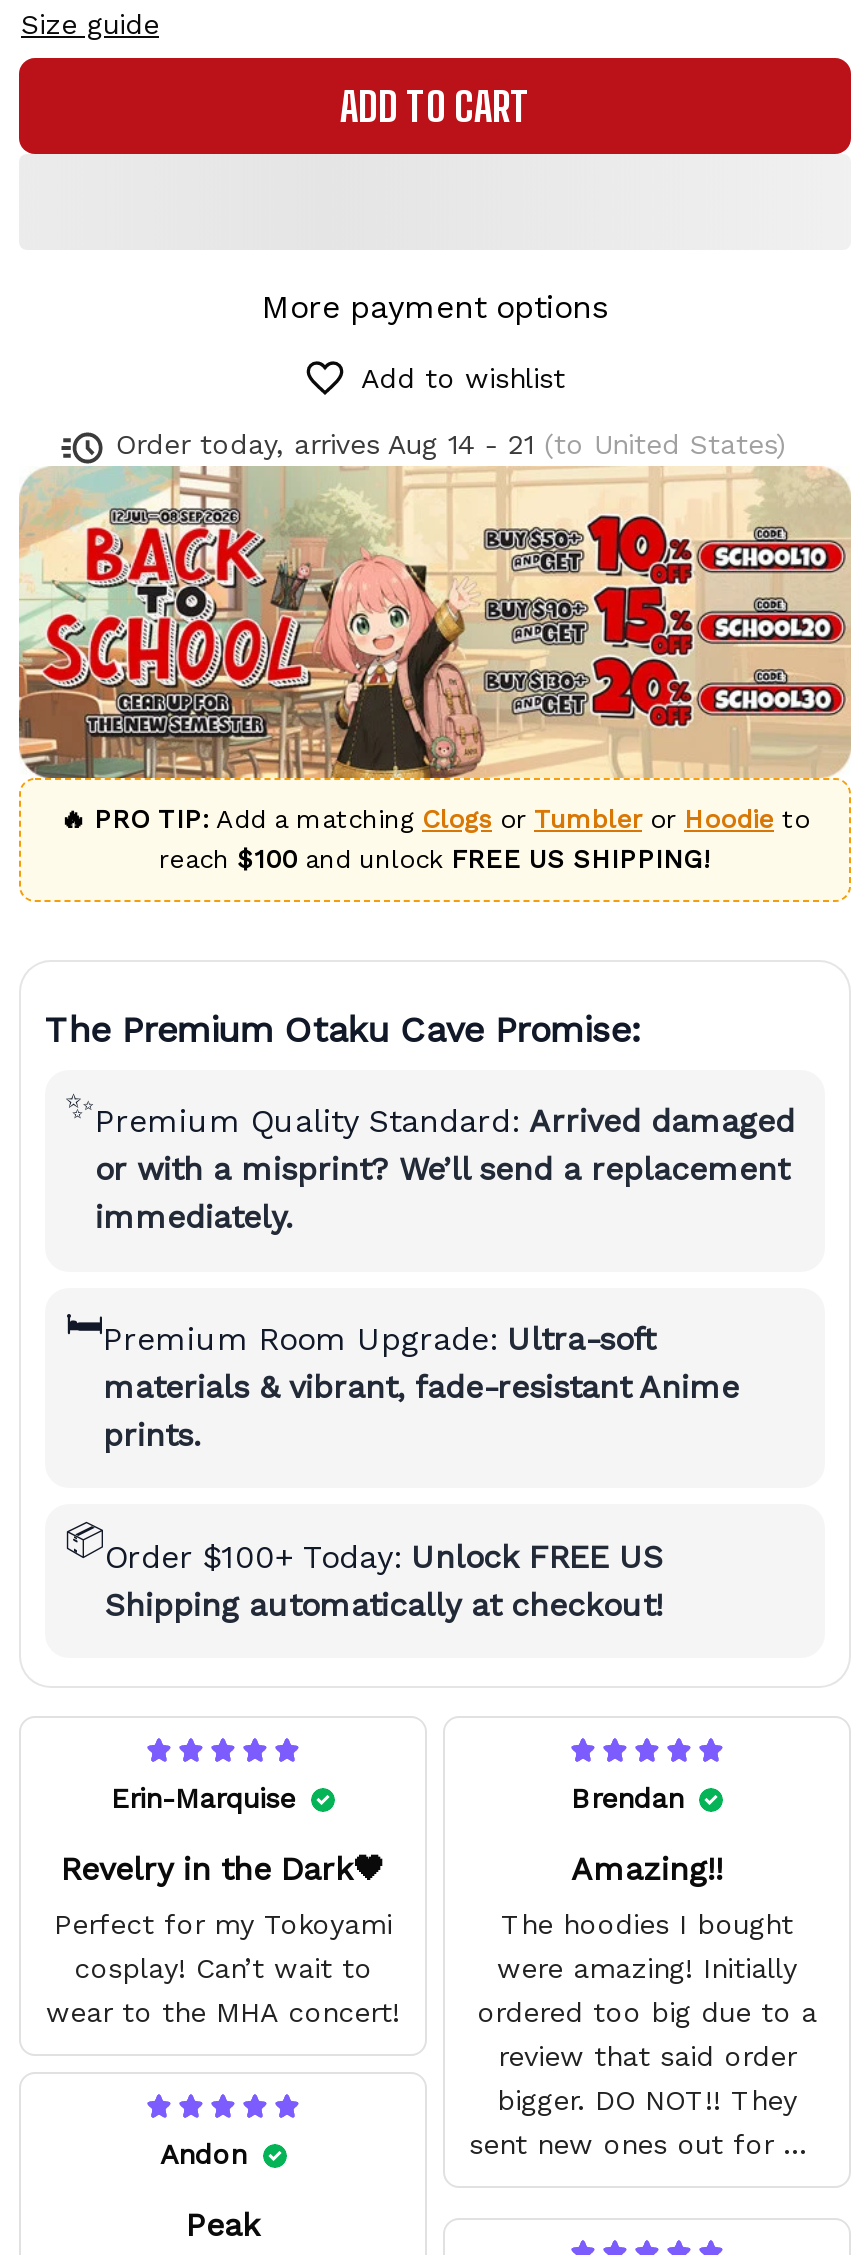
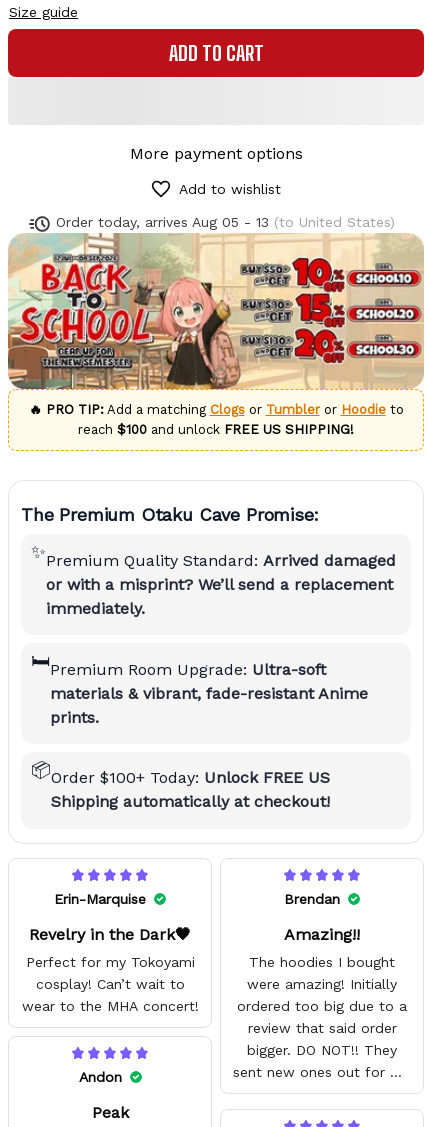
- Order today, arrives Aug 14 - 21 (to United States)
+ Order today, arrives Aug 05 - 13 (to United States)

○ ○ ○ ○ ○ ○ ○

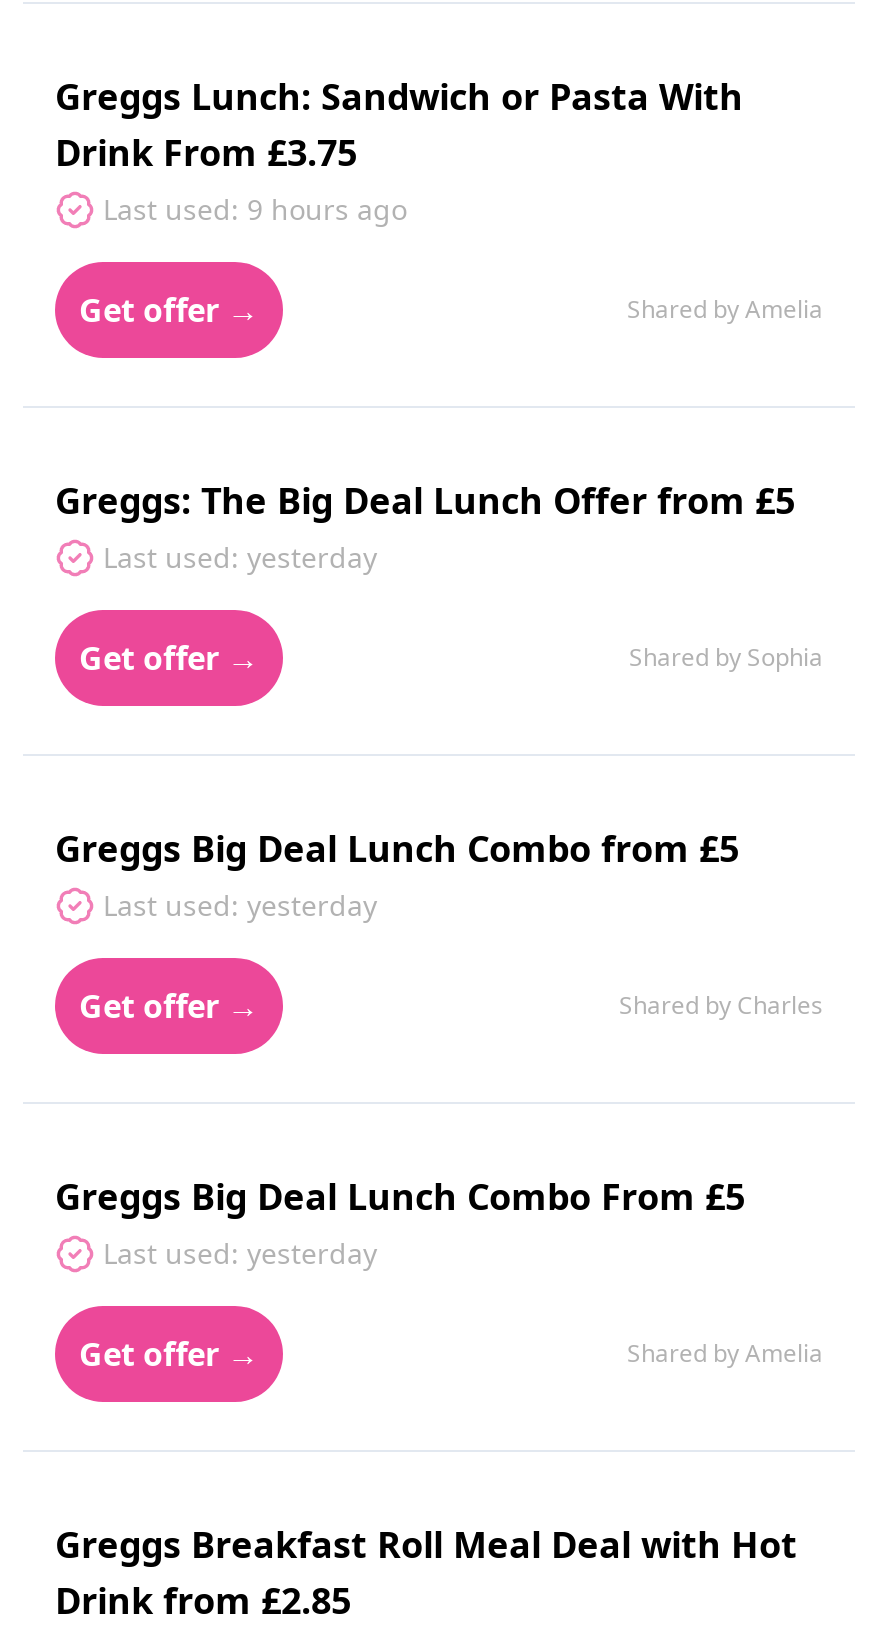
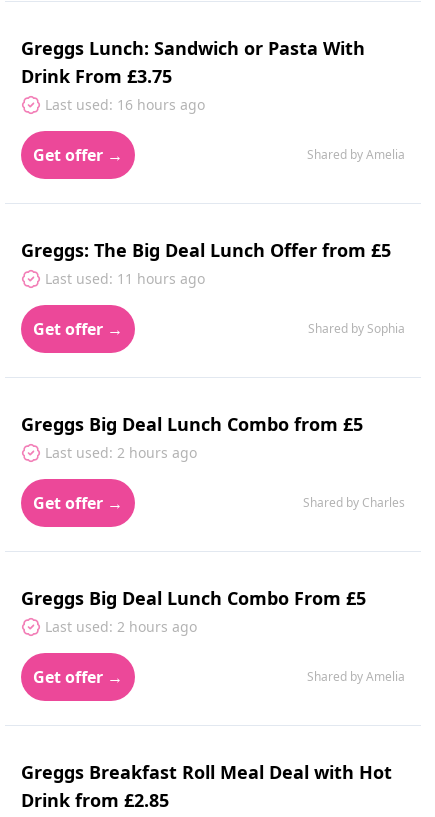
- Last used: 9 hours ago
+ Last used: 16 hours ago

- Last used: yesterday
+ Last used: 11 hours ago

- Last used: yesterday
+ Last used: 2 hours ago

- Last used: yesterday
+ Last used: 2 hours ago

○ ○ ○ ○ ○ ○ ○

From the entries above, restate word for word the lines from the line containing "- Order today, arrives" to the line containing "13 (to United States)", both ends included, and nothing more.

* Solution for this exercise:
- Order today, arrives Aug 14 - 21 (to United States)
+ Order today, arrives Aug 05 - 13 (to United States)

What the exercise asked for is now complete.